Use the Right Method
Breakups should take place face to face, suggests relationship counselor Robin Bowen Siebold in "It's Best to Break Up in Person" on her website RobinSiebold.com. Otherwise, you are demonstrating a fear of conflict. Since your relationship is long distance, an in-person meeting might not be possible. Instead, you can aim for an online video chat, or even a phone call. Avoid breaking up through text messages or emails.
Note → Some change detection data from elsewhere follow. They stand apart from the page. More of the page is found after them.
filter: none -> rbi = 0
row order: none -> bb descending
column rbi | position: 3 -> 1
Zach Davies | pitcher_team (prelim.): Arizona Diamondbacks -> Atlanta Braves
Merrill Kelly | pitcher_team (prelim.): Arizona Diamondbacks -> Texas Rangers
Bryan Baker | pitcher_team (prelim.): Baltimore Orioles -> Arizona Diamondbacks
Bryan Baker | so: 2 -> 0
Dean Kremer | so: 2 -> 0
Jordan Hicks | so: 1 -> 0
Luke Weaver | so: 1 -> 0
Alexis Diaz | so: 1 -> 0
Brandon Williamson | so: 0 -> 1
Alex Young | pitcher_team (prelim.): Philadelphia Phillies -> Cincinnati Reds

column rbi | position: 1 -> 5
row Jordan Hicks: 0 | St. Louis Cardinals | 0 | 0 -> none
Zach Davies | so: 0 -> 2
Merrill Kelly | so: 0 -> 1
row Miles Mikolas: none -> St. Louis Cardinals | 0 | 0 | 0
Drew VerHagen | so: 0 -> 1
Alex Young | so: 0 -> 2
Be compassionate while giving your reasons for the breakup. For example, rather than assigning blame, just give your reasons for why you want to end the relationship. Don't allow guilt to prevent you from expressing your feelings, but express them as rationally and clearly as you can.
Wait for Feedback
If the person you’re breaking up with feels he has no voice in the matter, that feeling of powerlessness can lead to depression, warns clinical psychologist Susan Heitler in her article "Breaking Up Is Hard to Do, So Here's a Six-Step How-To" for "Psychology Today." Instead, give your ex the chance to offer feedback and ask questions. Try to understand his reaction, even if it doesn't change your decision, and clarify any of his uncertainties about why you are ending things. You don’t want to leave too many unanswered questions.
End on a Positive
If possible, end your conversation by acknowledging the positives of the former relationship. For example, you might want to describe how she changed you for the better, or let her know the ways in which she added to your life. Eliminate the possible misconception that nothing good came from the relationship and that you both wasted your time.
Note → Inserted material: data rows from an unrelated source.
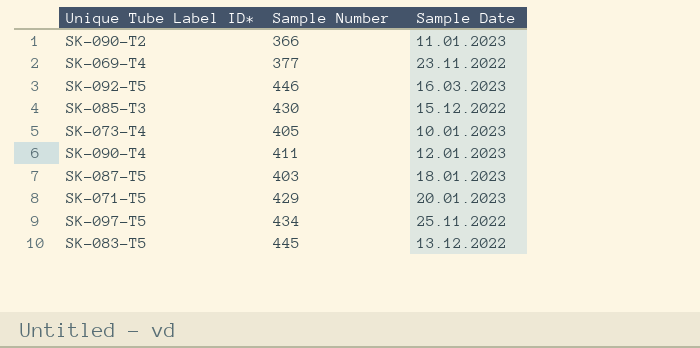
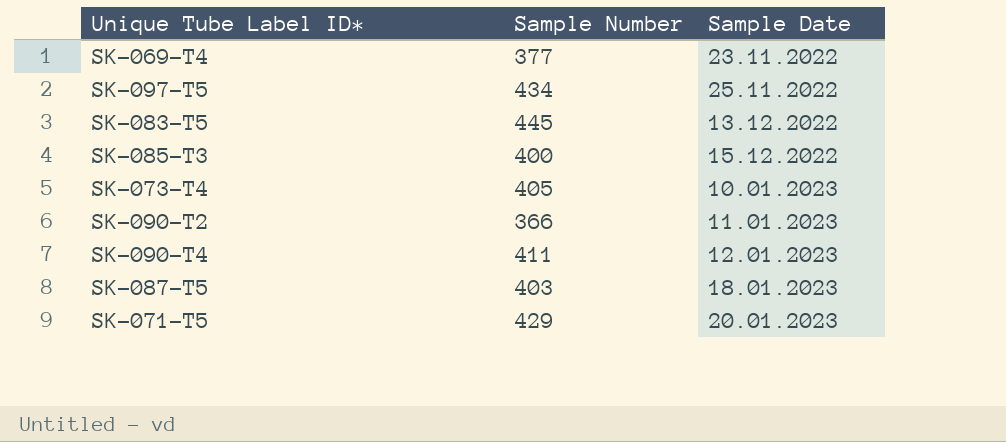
row order: none -> Sample Date ascending
row SK-092-T5: 446 | 16.03.2023 -> none
SK-085-T3 | Sample Number: 430 -> 400

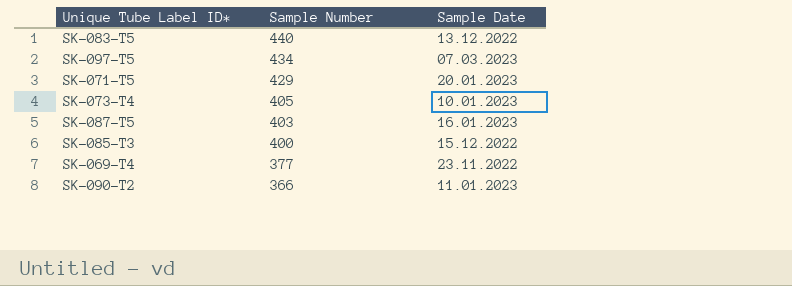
row order: Sample Date ascending -> Sample Number descending
row SK-090-T4: 411 | 12.01.2023 -> none
SK-083-T5 | Sample Number: 445 -> 440
SK-097-T5 | Sample Date: 25.11.2022 -> 07.03.2023
SK-087-T5 | Sample Date: 18.01.2023 -> 16.01.2023

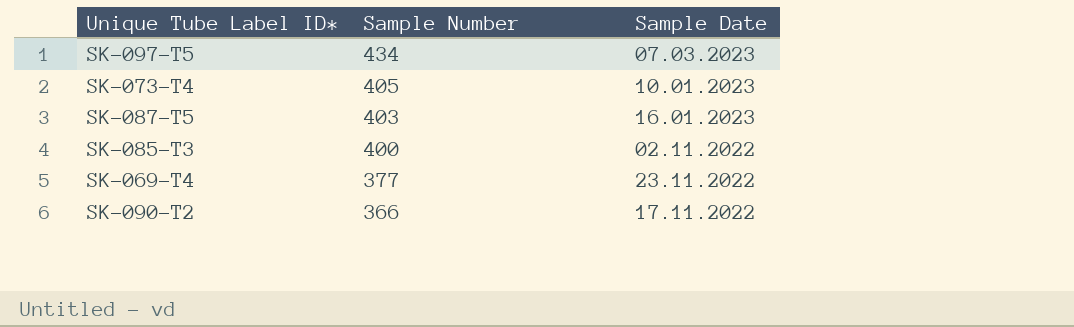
row SK-083-T5: 440 | 13.12.2022 -> none
row SK-071-T5: 429 | 20.01.2023 -> none
SK-085-T3 | Sample Date: 15.12.2022 -> 02.11.2022
SK-090-T2 | Sample Date: 11.01.2023 -> 17.11.2022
After the call or video conference, minimize contact with your ex so you can both begin to heal, suggests Heitler. One or two additional conversations that serve to clarify miscommunications or concerns are acceptable, but don't allow a series of conversations to delay your healing. Since this was a long-distance relationship, you don't have to worry about running into your ex around town or within your close circle of friends. Just stay away from texts or phone calls.